Coverage Profile
Does Medicare Cover Rehab?
Yes — under federal parity law. Medicare must cover medically necessary substance-use treatment on terms comparable to medical-surgical care.
At a glance: Typical deductible Part A: $1,632/benefit period · Part B: $240/year, coinsurance Part A: $0 days 1–60 then daily coinsurance · Part B: 20% after deductible. Prior authorization common for residential admissions. Verify via member services before admission.
Medicare coverage at a glance
Parent company
Centers for Medicare & Medicaid Services
Members covered
65+ million
Deductible range
Part A: $1,632/benefit period · Part B: $240/year
Typical copay
Part A: $0 days 1–60 then daily coinsurance · Part B: 20% after deductible
Out-of-pocket max
no cap in Original Medicare; Medicare Advantage capped at $8,850 (2024)
Member services
1-800-MEDICARE (1-800-633-4227)
Behavioral partner
CMS directly, or Medicare Advantage plan behavioral-health partner
State scope
nationwide; uniform Original Medicare rules, county-level Medicare Advantage variation
Appeal window
120 days internal · 72 hrs expedited
Medicare covers addiction treatment — that much is settled under federal parity law. What differs across Medicare's (Centers for Medicare & Medicaid Services) 65+ million-member book of business is the practical friction: deductible, network adequacy, prior-authorization turnaround. Below is a working reference.
Parity enforcement — what the 2024 rule changed
Under the 2024 rule, Medicare must disclose medical-necessity criteria on request and can no longer rely on undisclosed internal thresholds to constrain behavioral-health access. On the empirical side, Medicare has been among the insurers more responsive to documented medical-necessity cases post-2024, though variation by plan product remains meaningful.
Medicare plan types
Coverage varies across Medicare's products: Original Medicare (Parts A+B), Medicare Advantage (Part C), Part D pharmacy, Medigap Supplement, Dual-Eligible. HMO products require PCP gatekeeping; PPO products permit out-of-network at higher cost-share; Medicare Advantage follows CMS rules. Plan-specific benefit verification is the operational prerequisite.

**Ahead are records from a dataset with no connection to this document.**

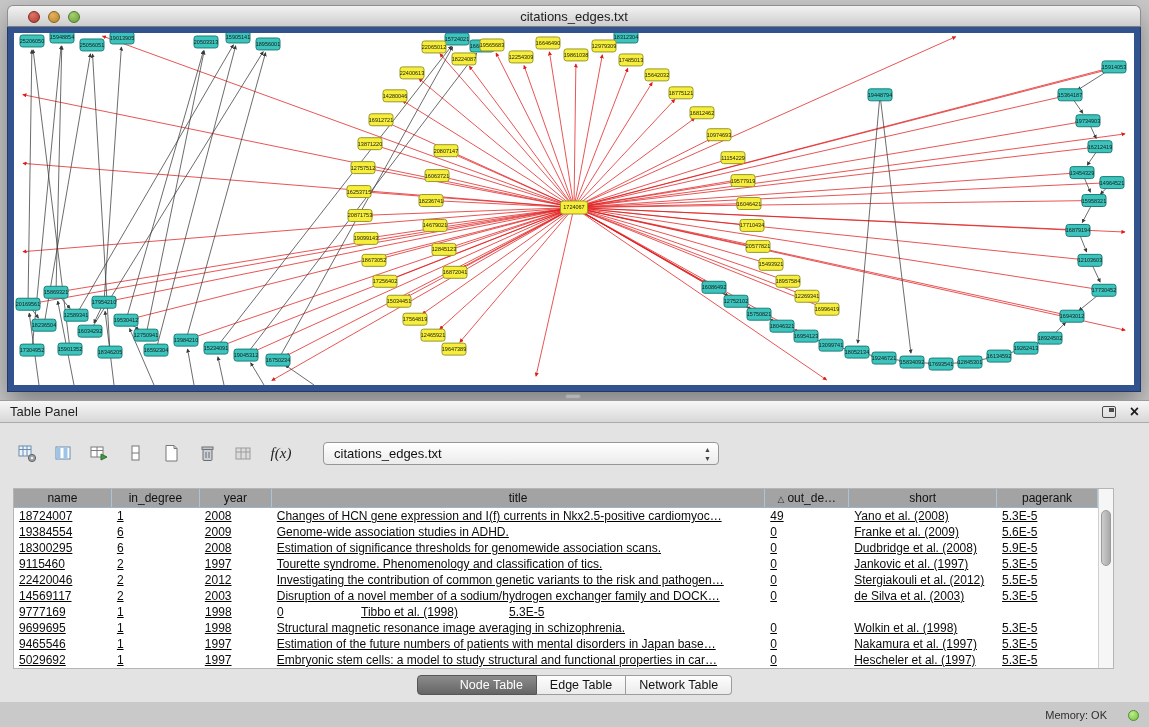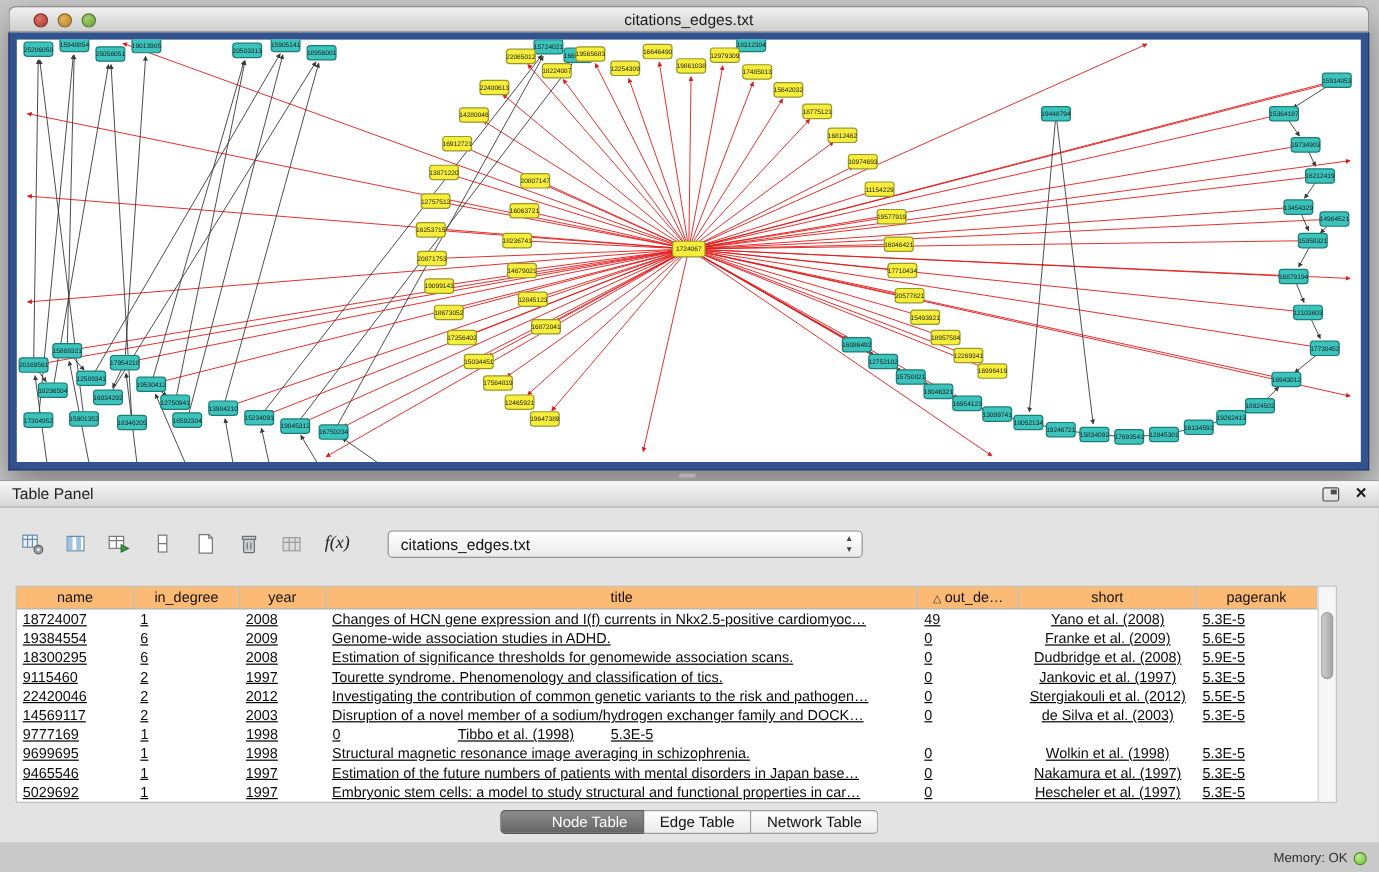"name" .thead { background: #fdba74 -> #a3a3a3 }
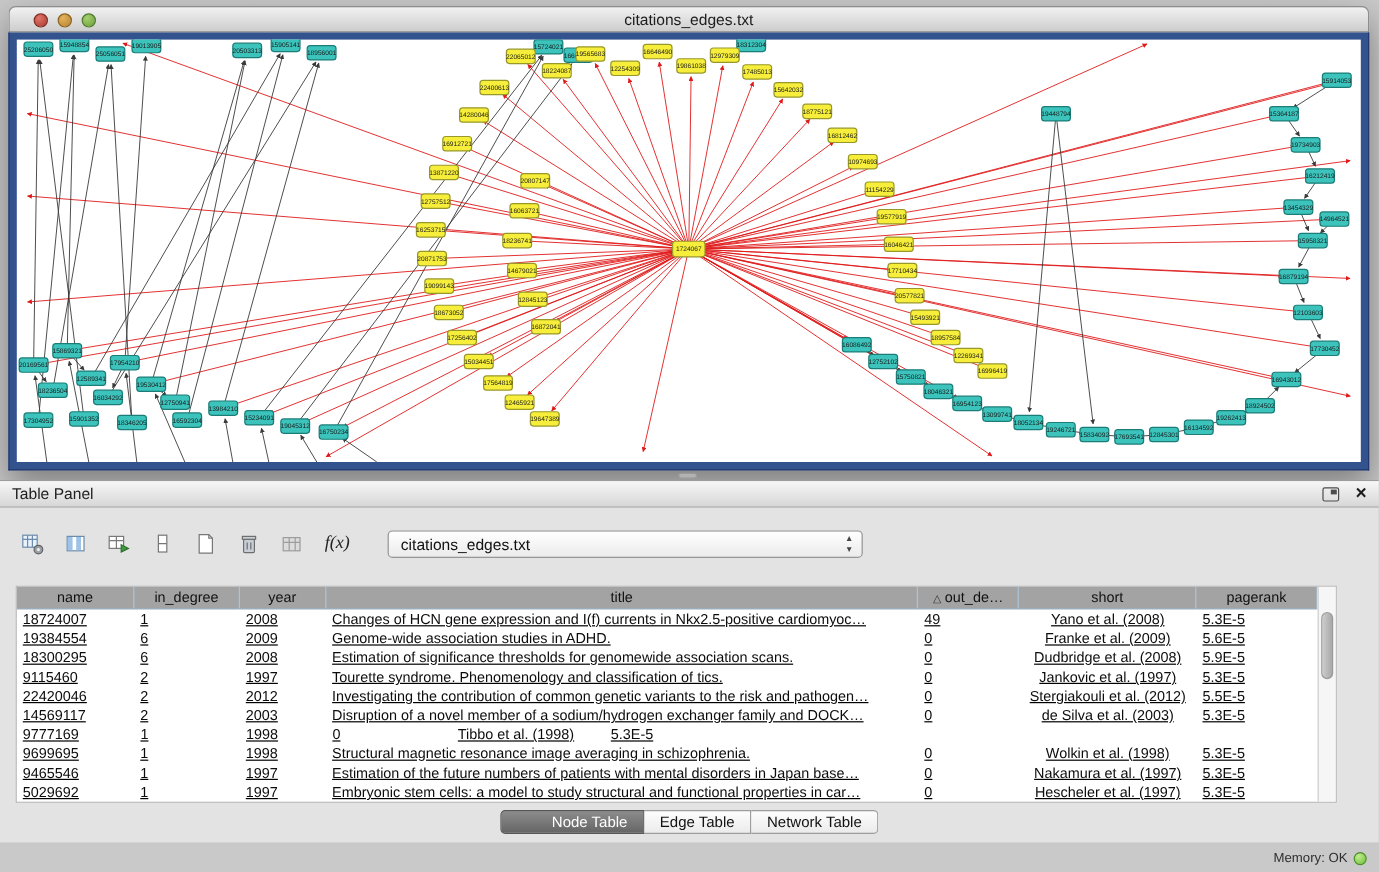"Yano et al. (2008)" .tcell.c5 { text-align: center -> none }
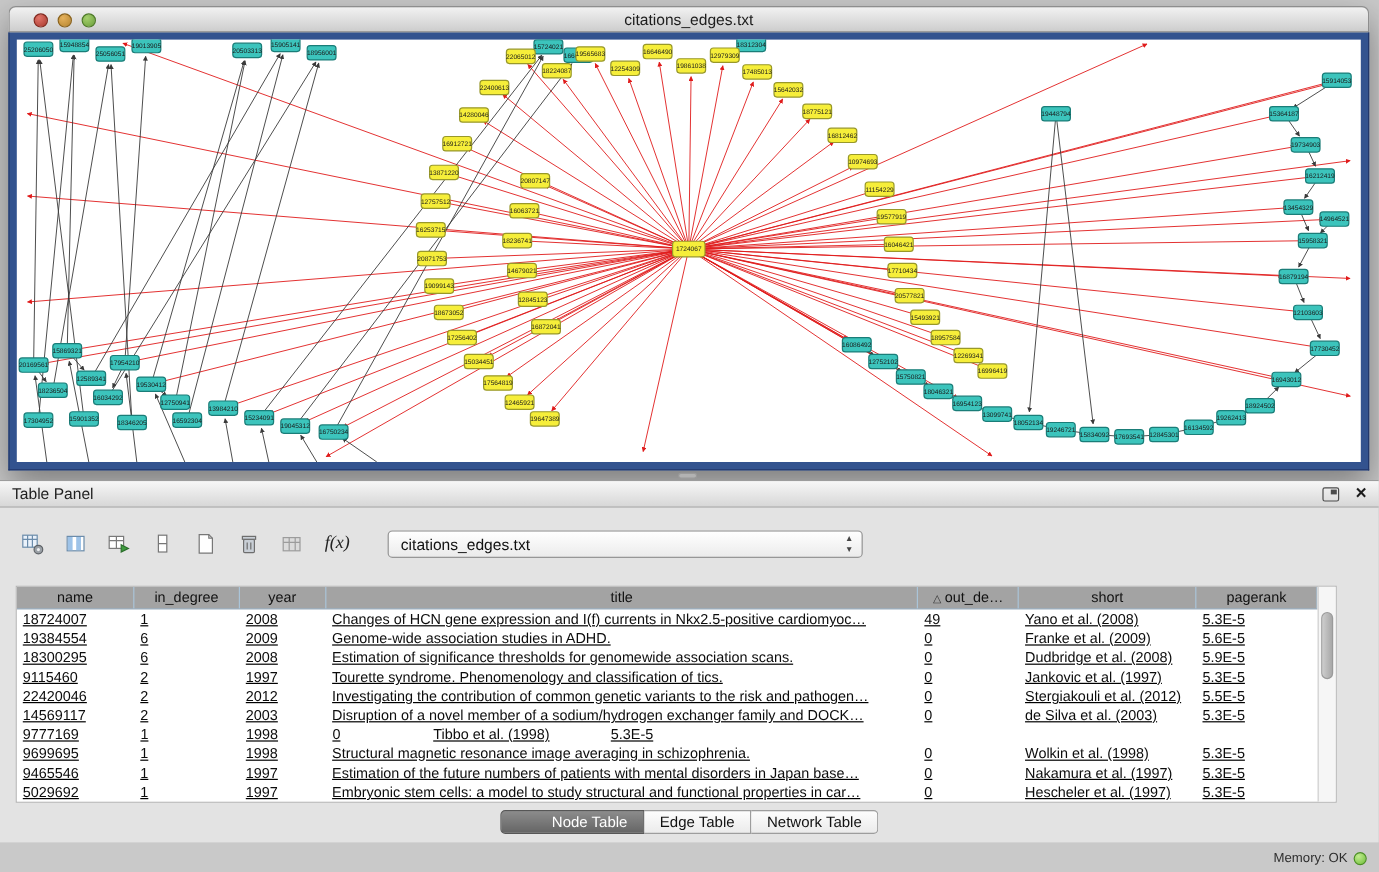"Memory: OK" .memory { gap: 5px -> 21px }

A note on medication-assisted treatment
For medication-assisted treatment: Medicare buprenorphine-naloxone on most Part D formularies; Part B covers MAT medications and administration. MAT for opioid use disorder is the current standard of care per SAMHSA, NIDA, and ASAM — facilities that restrict or refuse MAT are operating outside consensus. Confirm formulary tier for your plan before the first prescription.
When Medicare denies — appeal playbook
The appeal playbook with Medicare: request the specific medical-necessity criteria applied to the denial (disclosable under 2024 parity rule), compare against your clinical documentation, file within the 120-day window. Appeals citing specific criteria have higher reversal rates than general clinical arguments.
Before admission
Before admission on Medicare, three documents are worth collecting in writing: a current Summary of Benefits and Coverage from member services (1-800-MEDICARE (1-800-633-4227)); a written Verification of Benefits from the proposed facility; and the plan's medical-necessity criteria for the requested level of care. Proceeding without all three is the source of most post-admission cost-sharing disputes.
Frequently asked questions about Medicare
Does Medicare cover residential rehab?
Does Medicare cover medication-assisted treatment (MAT)?
What do I do if Medicare denies coverage?
Can I use Medicare for out-of-state treatment?
Coverage details vary by specific plan. Verify with Medicare member services before admission. Last updated April 2026. Sources: MHPAEA 2024 Final Rule, KFF Health Tracking, ASAM Criteria 4e, Medicare member resources. See our editorial policy.
Facility data comes from SAMHSA’s National Directory and state licensing boards. Statistics are cross-referenced against CDC WONDER, NIDA, and peer-reviewed research. Every medical claim is checked against primary sources before publication. Corrections are processed within 48 hours.